### Source data
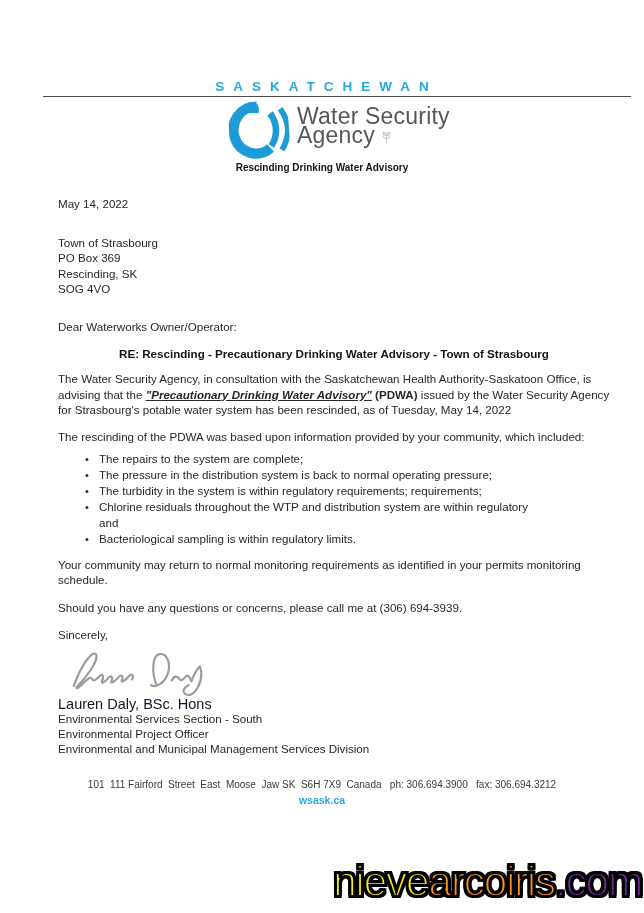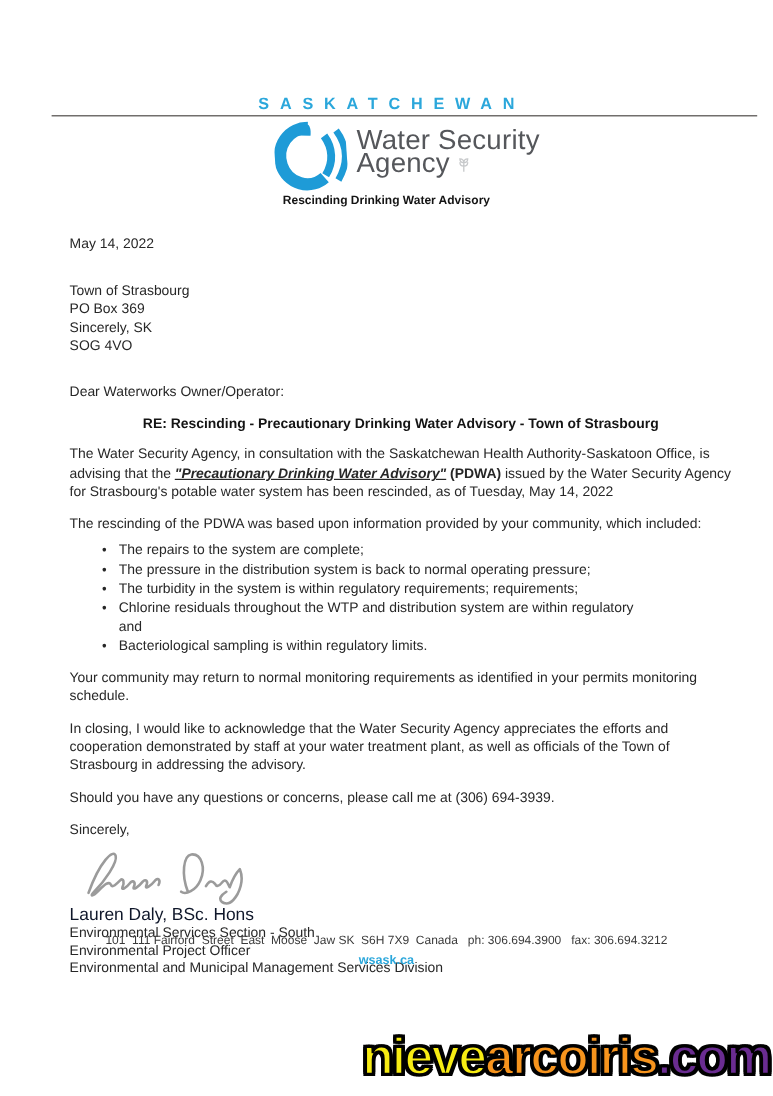--- a/index.html
+++ b/index.html
@@ -133,7 +133,7 @@
     <div class="recipient">
       <div>Town of Strasbourg</div>
       <div>PO Box 369</div>
-      <div>Sincerely, SK</div>
+      <div>Rescinding, SK</div>
       <div>SOG 4VO</div>
     </div>
 

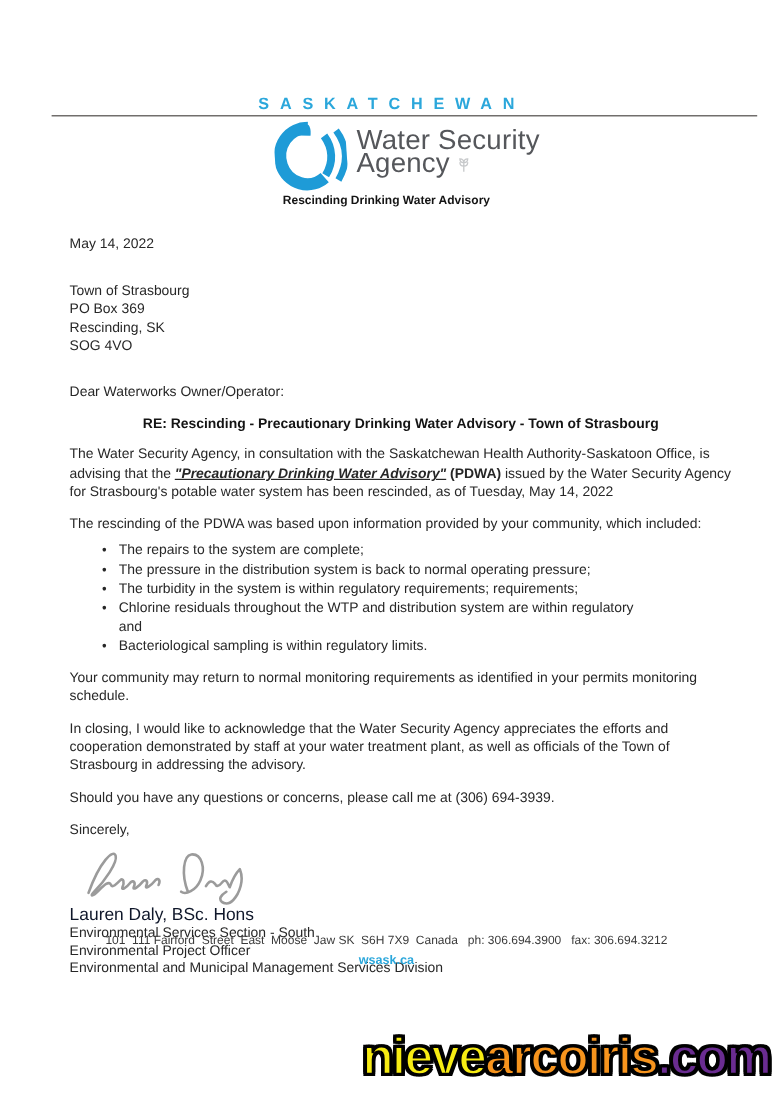--- a/index.html
+++ b/index.html
@@ -170,7 +170,6 @@
     </div>
 
     <div class="para">Your community may return to normal monitoring requirements as identified in your permits monitoring schedule.</div>
-    <div class="para">In closing, I would like to acknowledge that the Water Security Agency appreciates the efforts and cooperation demonstrated by staff at your water treatment plant, as well as officials of the Town of Strasbourg in addressing the advisory.</div>
     <div class="para">Should you have any questions or concerns, please call me at (306) 694-3939.</div>
 
     <div class="closing">Sincerely,</div>

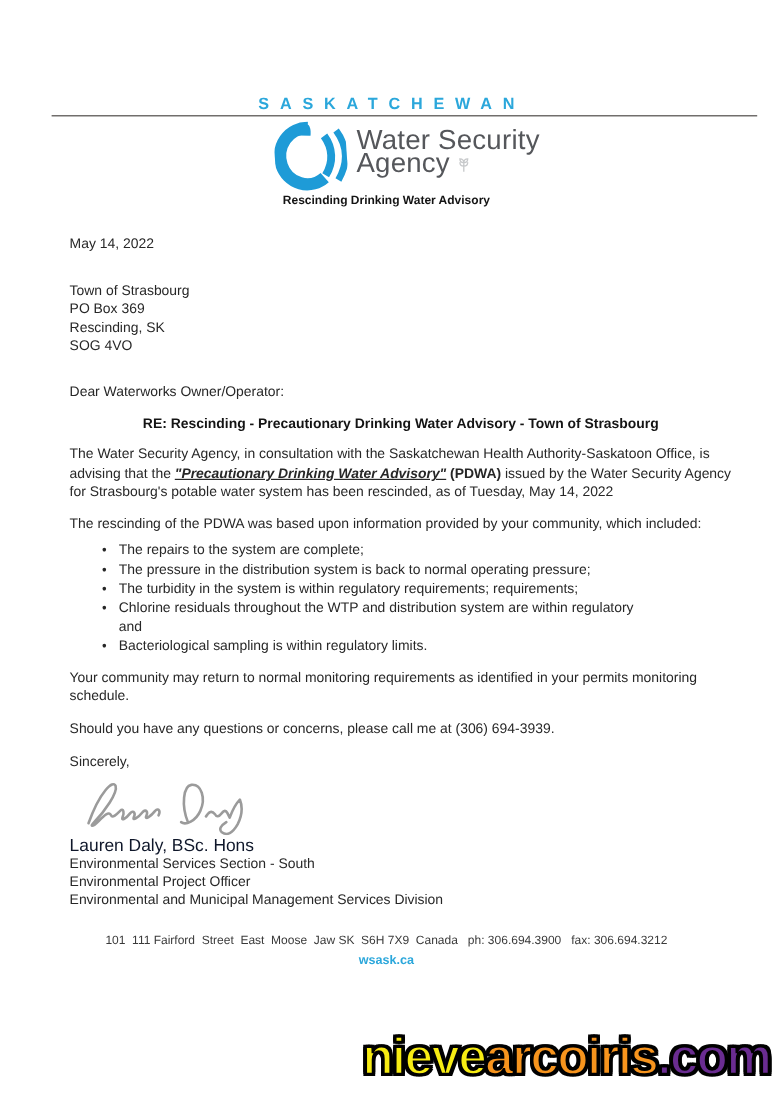--- a/index.html
+++ b/index.html
@@ -88,7 +88,7 @@
   
   .watermark {
     position:absolute; right:2px; bottom:7px;
-    font-size:43px; font-weight:bold; letter-spacing:-1.5px;
+    font-size:43px; font-weight:normal; letter-spacing:-1.5px;
     white-space:nowrap;
     -webkit-text-stroke:2px #000;
     text-shadow:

### About this exercise
Copy, exactly and exclusively, the lines beginning with the one that contains "addressing the advisory.</div>" and ending with the last line of the listing; pictures are to be omitted.

### Result for this exercise
-    <div class="para">In closing, I would like to acknowledge that the Water Security Agency appreciates the efforts and cooperation demonstrated by staff at your water treatment plant, as well as officials of the Town of Strasbourg in addressing the advisory.</div>
     <div class="para">Should you have any questions or concerns, please call me at (306) 694-3939.</div>
 
     <div class="closing">Sincerely,</div>

--- a/index.html
+++ b/index.html
@@ -88,7 +88,7 @@
   
   .watermark {
     position:absolute; right:2px; bottom:7px;
-    font-size:43px; font-weight:bold; letter-spacing:-1.5px;
+    font-size:43px; font-weight:normal; letter-spacing:-1.5px;
     white-space:nowrap;
     -webkit-text-stroke:2px #000;
     text-shadow:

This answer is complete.